Muhammed-Ali-Career-In-Pictures

Poet. Comedian. Sportsman. Civil rights champion. Fighter for a cause. GoaT. Human being.

Muhammad Ali.

I first discovered him at the age of 6, in Chennai, when I read my uncle’s copy of his autobiography, The Greatest.

I was hooked.

From then on, I followed his every move. Read every book, saw every movie. Every victory was a personal one, every punch he took hurt me, the few defeats were personal affronts. He was my hero.

But why? I have read every boxing book, on every boxer from Jack Johnson to Manny Pacquiao, but I have never liked the sport.

Three things stand out for me about Ali.

Firstly, his belief in his cause.

Which 23 year old has the self-belief and assuredness to fight for his principles?

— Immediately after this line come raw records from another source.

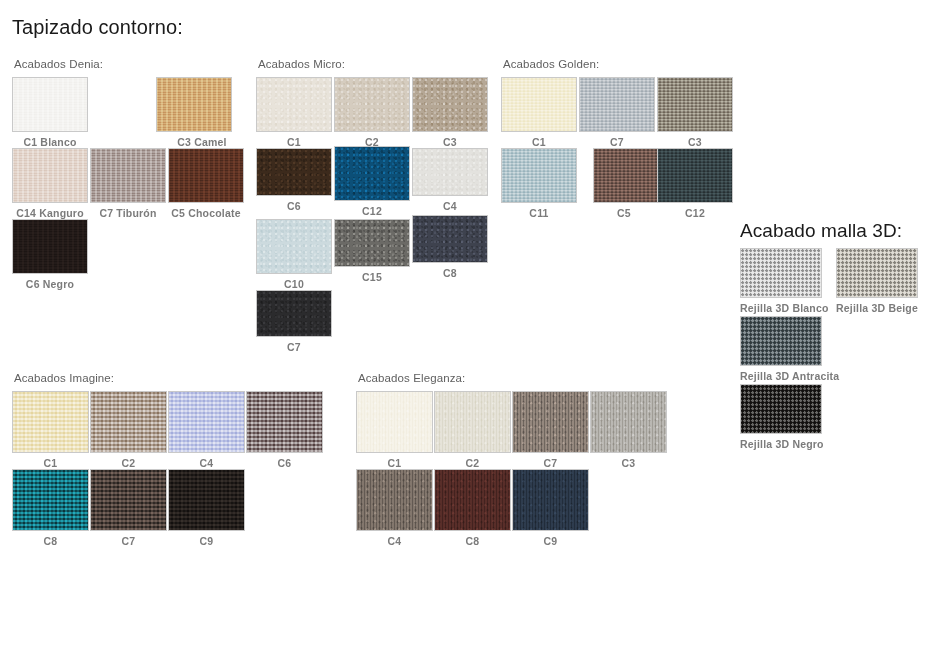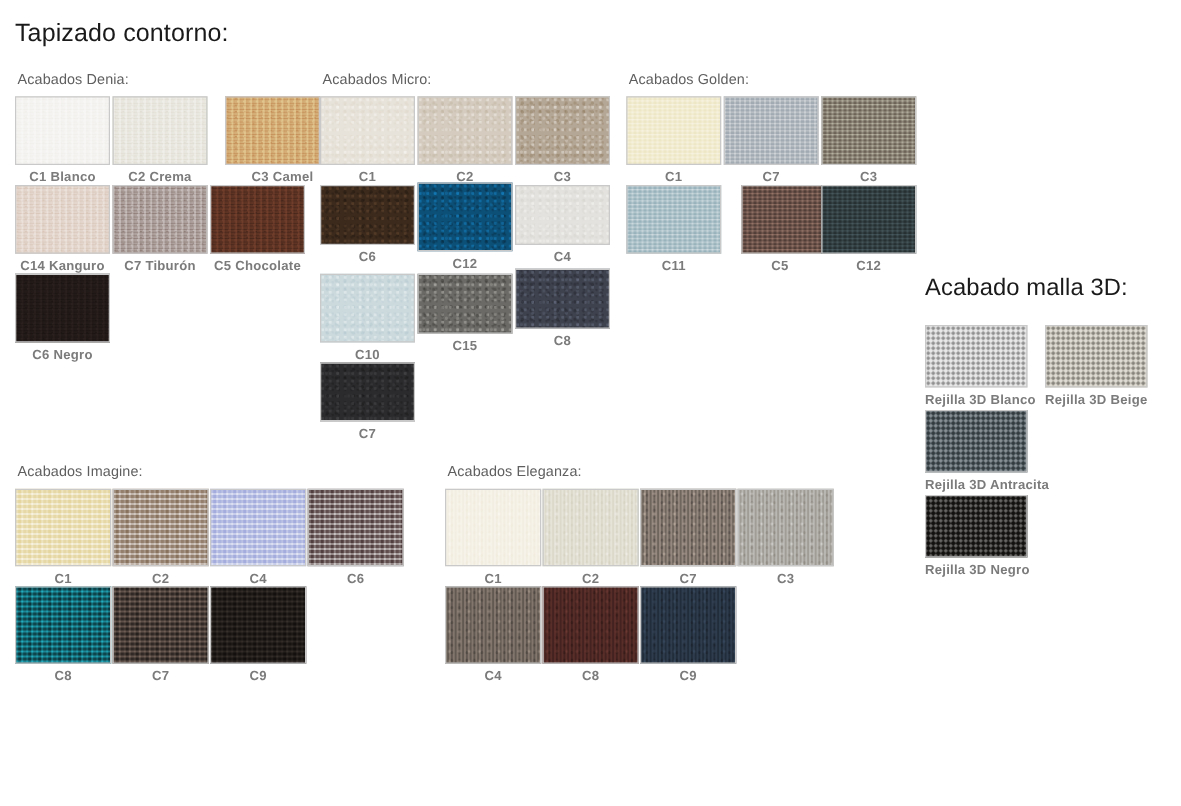--- a/index.html
+++ b/index.html
@@ -25,21 +25,21 @@
   .section-title {
     font-size: 11.5px;
     color: #5f5f5f;
     white-space: nowrap;
     margin: 0 0 7px 2px;
     letter-spacing: .1px;
   }
   .section-title.big {
     font-size: 19px;
     color: #1a1a1a;
-    margin-bottom: 18px;
+    margin-bottom: 6px;
     margin-left: 0;
   }
 
   .swatch-grid { position: relative; }
 
   .swatch-cell {
     position: absolute;
     text-align: center;
   }
   .swatch {
@@ -132,25 +132,21 @@
   <div class="page-title">Tapizado contorno:</div>
 
   <div id="sections-host">
       <div class="section" style="left: 12px; top: 58px;">
         <div class="section-title">Acabados Denia:</div>
         <div class="swatch-grid" style="height: 215px;">
           <div class="swatch-cell" style="left: 0px; top: 0px; width: 76px;">
             <div class="swatch tex-leather" style="width: 76px; height: 55px; background: rgb(242, 241, 238);"></div>
             <span class="swatch-label">C1 Blanco</span>
           </div>
-          <div class="swatch-cell" style="left: 78px; top: 0px; width: 76px;">
-            <div class="swatch tex-leather" style="width: 76px; height: 55px; background: rgb(228, 226, 216);"></div>
-            <span class="swatch-label">C2 Crema</span>
-          </div>
-          <div class="swatch-cell" style="left: 168px; top: 0px; width: 92px;">
+          <div class="swatch-cell" style="left: 144px; top: 0px; width: 92px;">
             <div class="swatch tex-leather" style="width: 76px; height: 55px; background: rgb(203, 154, 99);"></div>
             <span class="swatch-label">C3 Camel</span>
           </div>
           <div class="swatch-cell" style="left: 0px; top: 71px; width: 76px;">
             <div class="swatch tex-leather" style="width: 76px; height: 55px; background: rgb(221, 204, 192);"></div>
             <span class="swatch-label">C14 Kanguro</span>
           </div>
           <div class="swatch-cell" style="left: 78px; top: 71px; width: 76px;">
             <div class="swatch tex-leather" style="width: 76px; height: 55px; background: rgb(154, 138, 133);"></div>
             <span class="swatch-label">C7 Tiburón</span>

To go beyond the money they make, and the banal boiler-plate statements that mean nothing. To give up his career and his world championship because he believed in something more than just winning. To take the bile that came with ‘not knowing his place’ and ‘standing up for my people’. To become a target of hate for becoming a Muslim. To stand up and fight his country for a cause, of not going to war, and to do so when he could have taken the easy way out and just got an exemption.

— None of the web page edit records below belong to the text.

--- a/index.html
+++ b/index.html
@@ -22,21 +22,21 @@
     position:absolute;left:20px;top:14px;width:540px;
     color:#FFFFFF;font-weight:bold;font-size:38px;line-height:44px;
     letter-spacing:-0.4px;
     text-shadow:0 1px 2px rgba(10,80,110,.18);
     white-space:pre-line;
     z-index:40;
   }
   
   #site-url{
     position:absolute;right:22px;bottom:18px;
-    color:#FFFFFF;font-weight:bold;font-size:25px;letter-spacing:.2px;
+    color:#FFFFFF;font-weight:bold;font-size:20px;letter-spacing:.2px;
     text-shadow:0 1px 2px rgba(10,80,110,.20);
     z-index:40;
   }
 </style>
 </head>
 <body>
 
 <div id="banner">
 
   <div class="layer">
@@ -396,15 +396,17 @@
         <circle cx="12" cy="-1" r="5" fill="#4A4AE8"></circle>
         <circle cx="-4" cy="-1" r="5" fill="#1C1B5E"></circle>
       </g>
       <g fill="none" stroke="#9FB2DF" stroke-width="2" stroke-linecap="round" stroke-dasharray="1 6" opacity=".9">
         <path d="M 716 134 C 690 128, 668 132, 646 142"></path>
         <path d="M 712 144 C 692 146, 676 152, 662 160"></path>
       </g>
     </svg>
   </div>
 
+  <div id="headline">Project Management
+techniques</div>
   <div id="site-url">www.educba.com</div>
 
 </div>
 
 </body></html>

A man who gives up 3 of his best sporting years, fighting for a principle, was always more than just a sportsman.

Banned, Abused, Vilified… by the American system. Yet he never gave up. He stood vindicated.

Second, his extraordinary ability to take punishment, and to keep coming back till he won.

To return to the ring, much slower than in his prime, to fight and win again, against more powerful, younger opponents, to take more blows than a body should be subject to. To win, in Zaire, in Manila. When no one believed he could.

We did, champ. Millions of us. We knew you would.
Because what chance did George and Joe have? They were fighting more than just a boxer.

Thirdly, his wit, his charm, his predictions, his poetry, his punchlines. Yes, some were taunts, yes they could be cruel, but has taunting ever been as beautiful and as funny?

The best one for me: “I got muscles in places where you don’t even have places’.

My favourite Ali moment: When he lit that Olympic flame in 1996.

There has been no greater moment in sport: the world’s best sportsman of all time, fighting his own physical disability, lighting the flame on the 100th anniversary of the Olympic movement.

My one regret: not taking a plane to see him in person, somewhere, sometime, just once.

Muhammad Ali.
You were the best sportsperson the world will ever know, because your causes were bigger than sport itself. To borrow a phrase from CLR James: “What do they of sports, who only sport know”.

Muhammad Ali.
You knew life beyond sport.
Champ. GoaT.
I will miss you.
But you will always be a part of me.
You touched me in places where I didn’t know I had places.